→ **Exercise**: When you repeat the entries, reproduce each line exactly and omit every picture.

*** Opening of Record excerpts ***

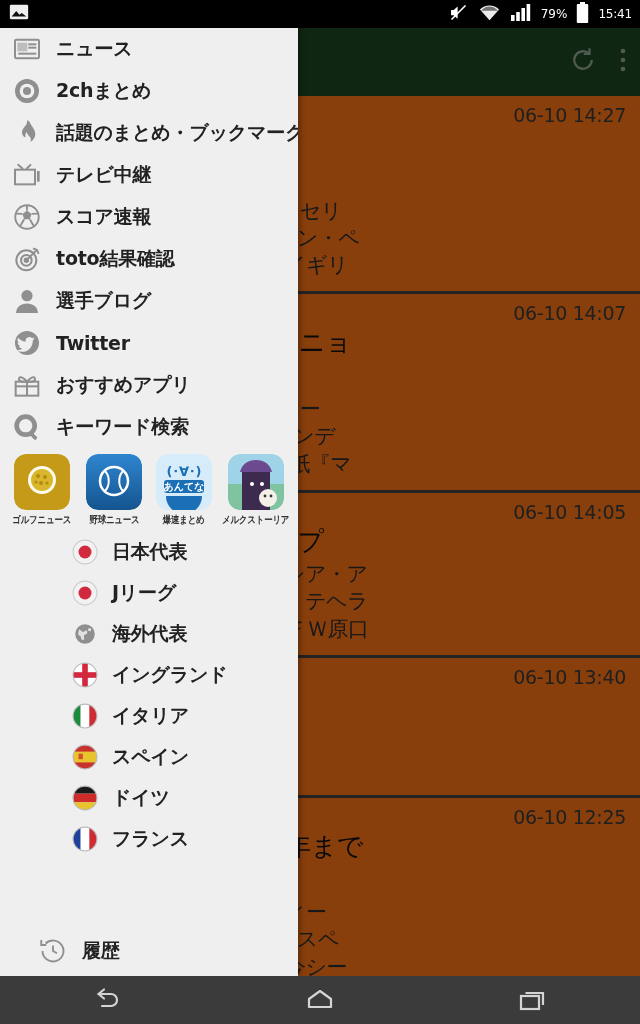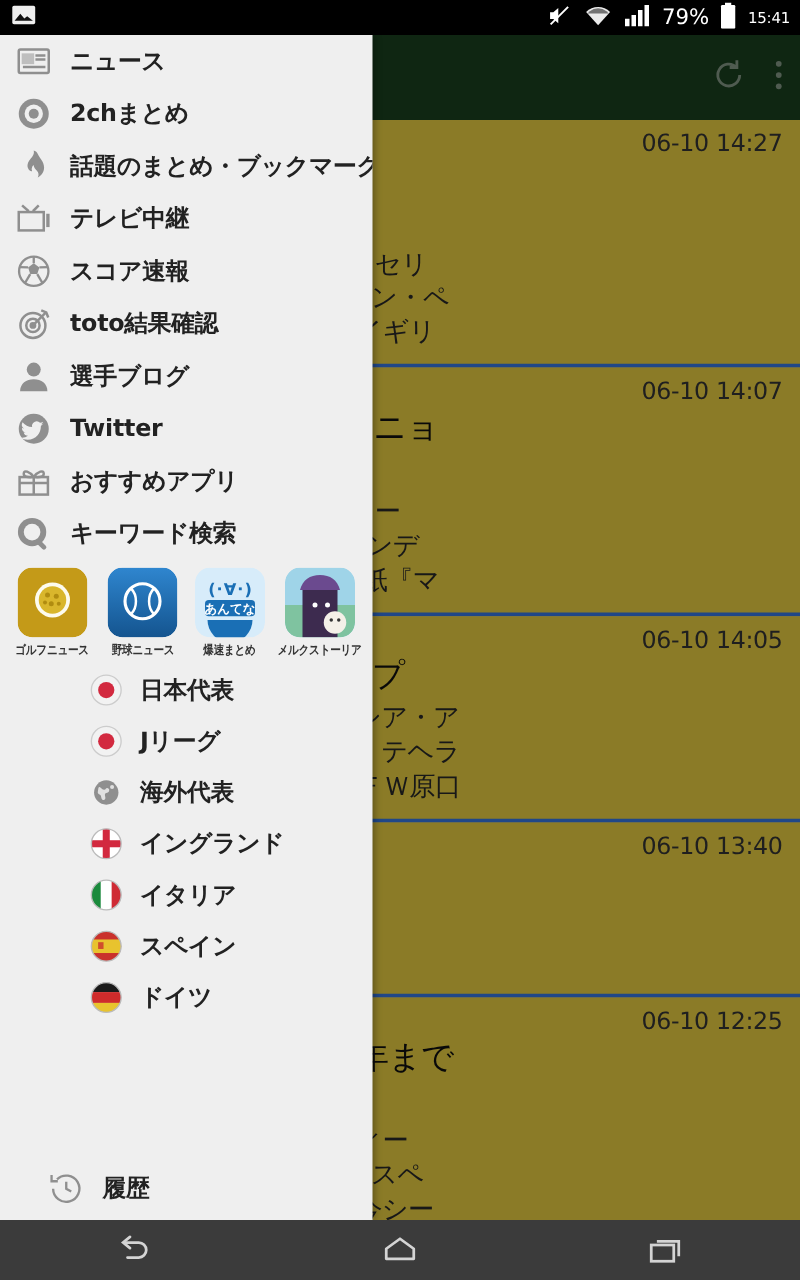--- a/index.html
+++ b/index.html
@@ -19,7 +19,7 @@
   .sb-left { display: flex; align-items: center; }
   .sb-right { margin-left: auto; display: flex; align-items: center; gap: 9px; }
   .sb-time { font-size: 12px; letter-spacing: -0.2px; }
-  .sb-batt-txt { font-size: 17px; }
+  .sb-batt-txt { font-size: 12px; }
   .ic { display: inline-block; }
 
   

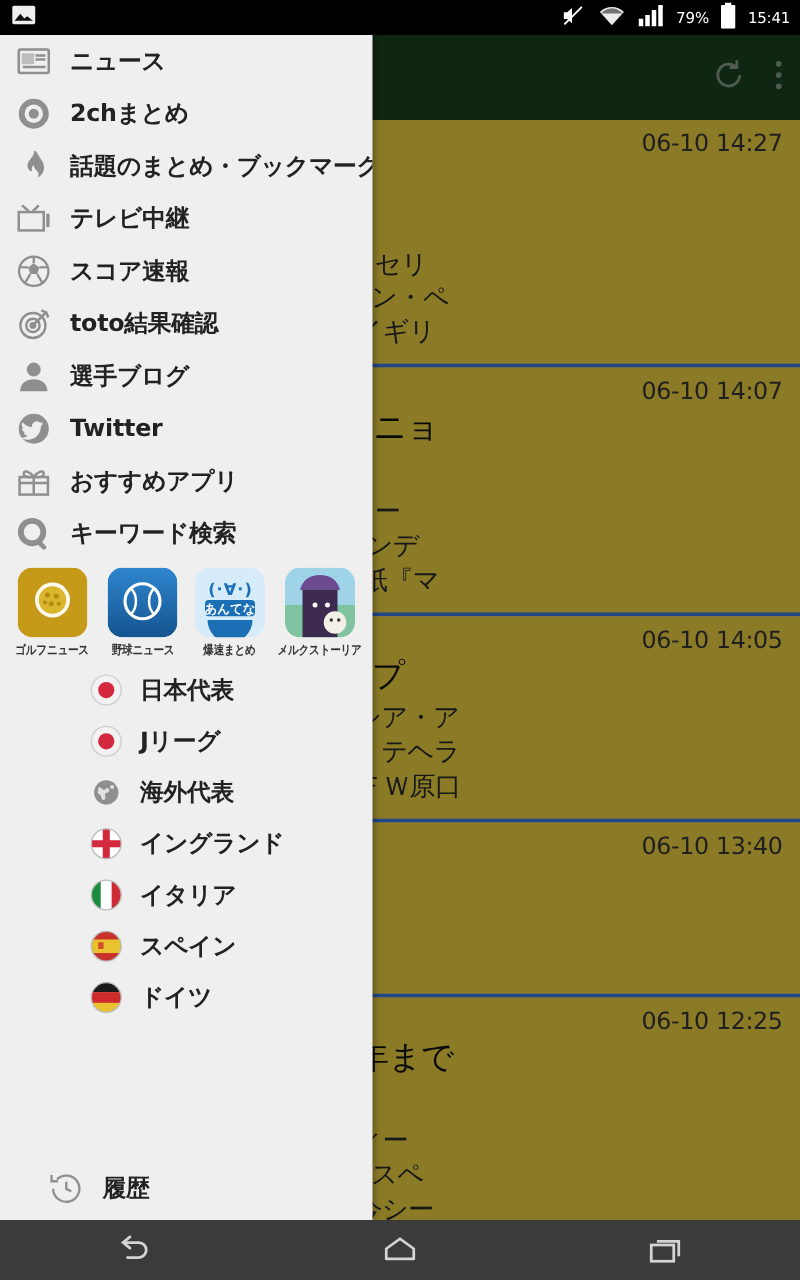--- a/index.html
+++ b/index.html
@@ -37,7 +37,7 @@
     background: #e9e9e9; z-index: 4; overflow: hidden;
   }
   .card {
-    background: #fde047; border-bottom: 3px solid #3b82f6;
+    background: #f97316; border-bottom: 3px solid #404040;
     padding: 8px 14px 12px 14px;
   }
   .card-date {

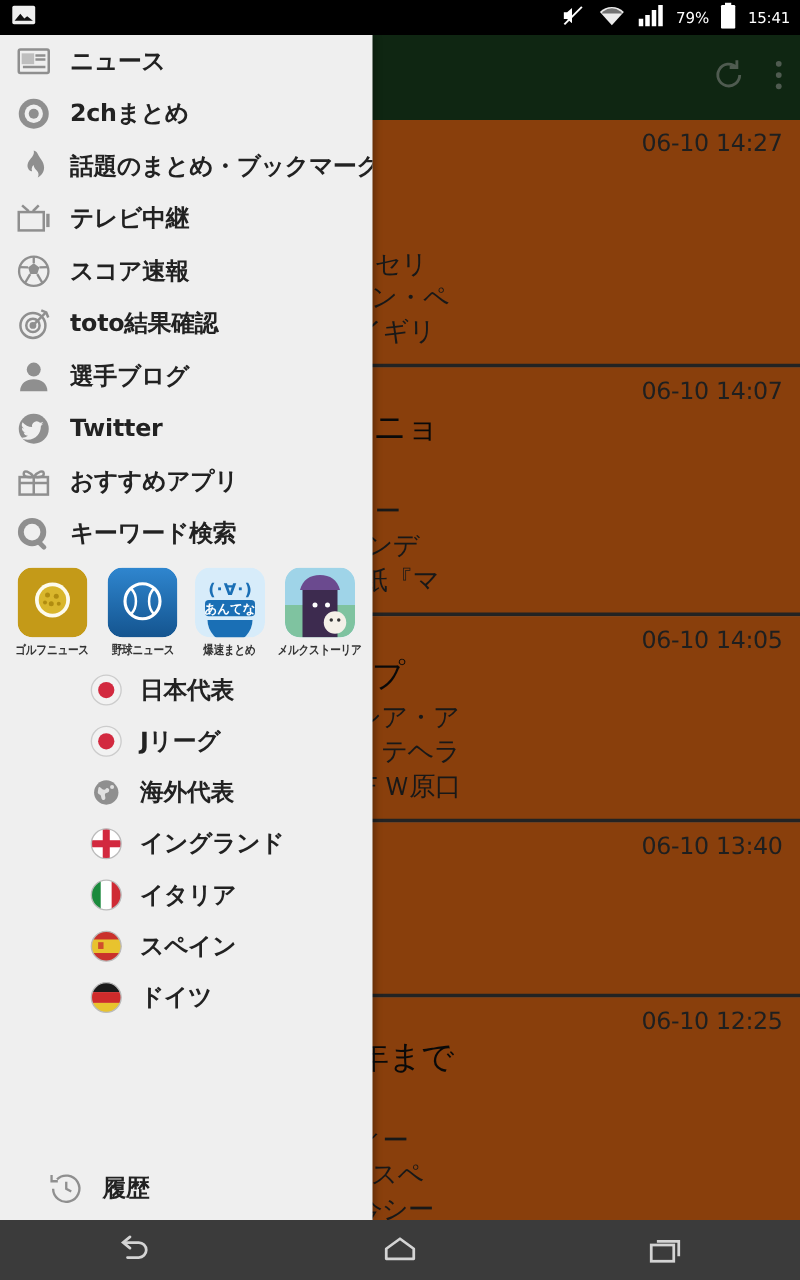--- a/index.html
+++ b/index.html
@@ -447,6 +447,24 @@
               </svg>
             </span>
             <span class="mi-label">ドイツ</span>
+          </div>
+          <div class="mi sub">
+            <span class="mi-icon">
+              <svg width="26" height="26" viewBox="0 0 24 24">
+                <defs>
+                  <clipPath id="cpF">
+                    <circle cx="12" cy="12" r="11"></circle>
+                  </clipPath>
+                </defs>
+                <g clip-path="url(#cpF)">
+                  <rect width="8" height="24" fill="#20419a"></rect>
+                  <rect x="8" width="8" height="24" fill="#fff"></rect>
+                  <rect x="16" width="8" height="24" fill="#cf2b35"></rect>
+                </g>
+                <circle cx="12" cy="12" r="11" fill="none" stroke="#bbb"></circle>
+              </svg>
+            </span>
+            <span class="mi-label">フランス</span>
           </div>
         </div>
       <div class="hist-wrap" id="footer-container">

*** Close of Record excerpts ***

→ **Answer to this problem**:
--- a/index.html
+++ b/index.html
@@ -19,7 +19,7 @@
   .sb-left { display: flex; align-items: center; }
   .sb-right { margin-left: auto; display: flex; align-items: center; gap: 9px; }
   .sb-time { font-size: 12px; letter-spacing: -0.2px; }
-  .sb-batt-txt { font-size: 17px; }
+  .sb-batt-txt { font-size: 12px; }
   .ic { display: inline-block; }
 
   

--- a/index.html
+++ b/index.html
@@ -37,7 +37,7 @@
     background: #e9e9e9; z-index: 4; overflow: hidden;
   }
   .card {
-    background: #fde047; border-bottom: 3px solid #3b82f6;
+    background: #f97316; border-bottom: 3px solid #404040;
     padding: 8px 14px 12px 14px;
   }
   .card-date {

--- a/index.html
+++ b/index.html
@@ -447,6 +447,24 @@
               </svg>
             </span>
             <span class="mi-label">ドイツ</span>
+          </div>
+          <div class="mi sub">
+            <span class="mi-icon">
+              <svg width="26" height="26" viewBox="0 0 24 24">
+                <defs>
+                  <clipPath id="cpF">
+                    <circle cx="12" cy="12" r="11"></circle>
+                  </clipPath>
+                </defs>
+                <g clip-path="url(#cpF)">
+                  <rect width="8" height="24" fill="#20419a"></rect>
+                  <rect x="8" width="8" height="24" fill="#fff"></rect>
+                  <rect x="16" width="8" height="24" fill="#cf2b35"></rect>
+                </g>
+                <circle cx="12" cy="12" r="11" fill="none" stroke="#bbb"></circle>
+              </svg>
+            </span>
+            <span class="mi-label">フランス</span>
           </div>
         </div>
       <div class="hist-wrap" id="footer-container">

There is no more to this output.